Get a sense of your financial well-being

How much do I need in it?


The amount you need to have in an emergency savings fund depends on your situation. Think
about the most common kind of unexpected expenses you’ve had in the past and how much they
cost. This may help you set a goal for how much you want to have set aside.

If you’re living paycheck to paycheck or don’t get paid the same amount each week or month,
putting any money aside can feel difficult. But, even a small amount can provide some financial
security.

Keep reading to find the savings strategy, or strategies, that work best for you.

How do I build it?


There are different strategies to get your savings started. These strategies cover a range of
situations, including if you have a limited ability to save or if your pay tends to fluctuate. It may
be that you could use all of these strategies, but if you have a limited ability to save, managing
your cash flow or putting away a portion of your tax refund are the easiest ways to get started.

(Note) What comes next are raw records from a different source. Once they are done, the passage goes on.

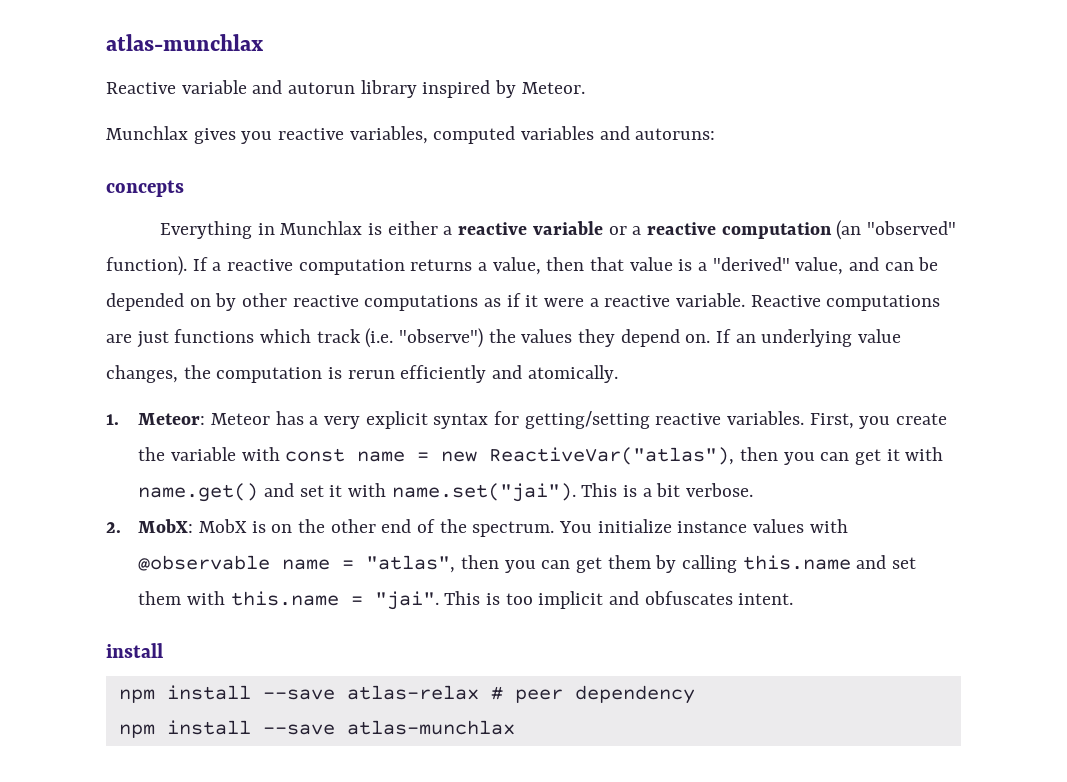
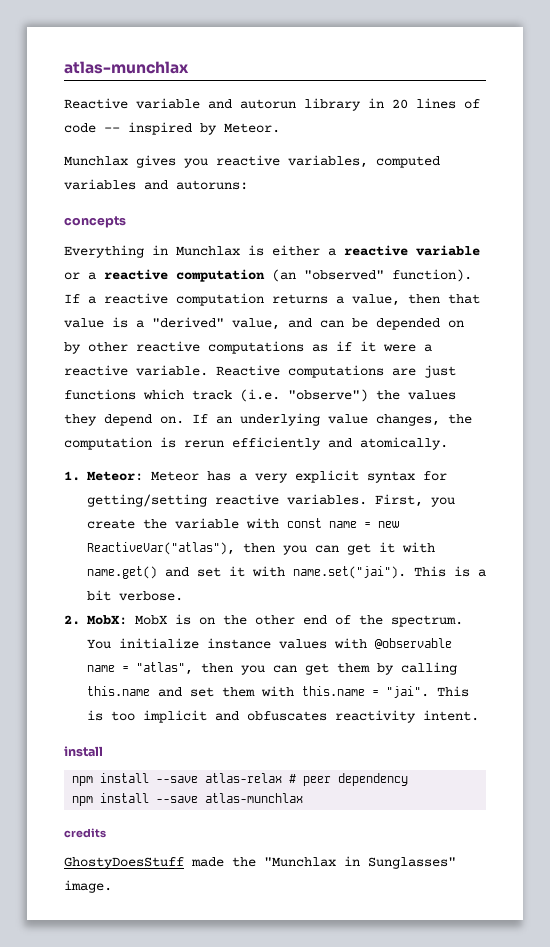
(417, 89) none -> [368,98,480,109] [64,123,120,133] in 20 lines of code --
(733, 598) none -> [335,710,416,723] reactivity
(515, 727) none -> [64,828,106,838] [64,856,456,869] [64,880,112,893] // credits // GhostyDoesStuff made the "Munchlax in Sunglasses" image.

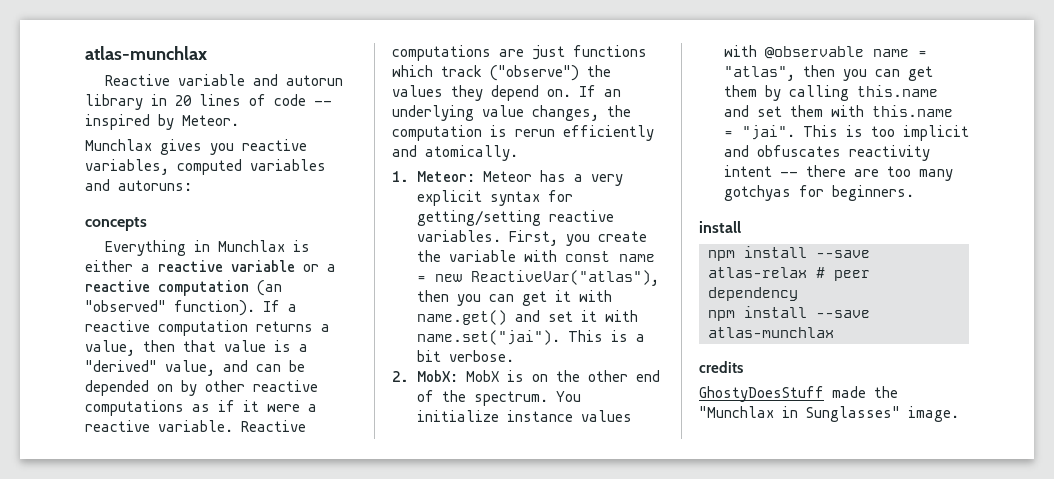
[240,389,368,402] (i.e. "observe") -> [490,65,579,81] ("observe")
[423,710,479,721] intent. -> [723,165,953,181] [723,185,914,201] intent -- there are too many gotchyas for beginners.

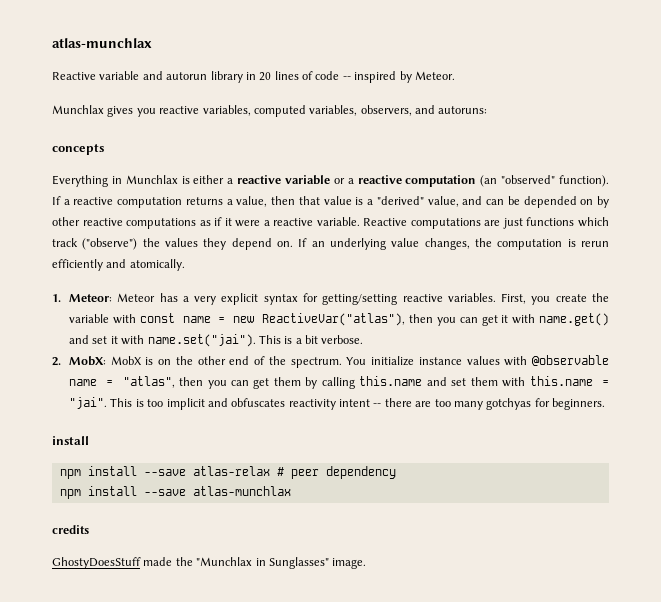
[250,159,326,171] variables -> [309,105,412,116] variables, observers,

Strategy: Create a savings habit


Building a savings of any size is easier when you’re able to consistently put money away. It’s
one of the fastest ways to see it grow. If you’re not in a regular practice of saving, there are a few
key principles to creating and sticking to a savings habit:

 Set a goal. Having a specific goal for your savings can help you stay motivated.
Establishing your emergency fund may be that achievable goal that helps you stay on
track, especially when you’re initially getting started. Use our savings planning tool to
calculate how long it’ll take you to reach your goal, based on how much and how often
you’re able to put money away.
 Create a system for making consistent contributions. There are a number of different
ways to save, and as you’ll read below, setting up automatic recurring transfers is often
one of the easiest. It may also be that you put a specific amount of cash aside each day,
week, or payday period. Aim to make it a specific amount, and if you can occasionally
afford to do more, you’ll watch your savings grow even faster.
 Regularly monitor your progress. Find a way to regularly check your savings. Whether
it’s an automatic notification of your account balance or writing down a running total of
your contributions, finding a way to watch your progress can offer gratification and
encouragement to keep going.
 Celebrate your successes. If you’re sticking with your savings habit, don’t miss the
opportunity to recognize what you’ve accomplished. Find a few ways that you can treat
yourself, and if you’ve reached your goal, set your next one.
Who is this helpful for: Anyone, but particularly those with consistent income. If you know you
have a regular paycheck or money consistently coming in, you can create a habit to put some of
that money towards an emergency savings fund.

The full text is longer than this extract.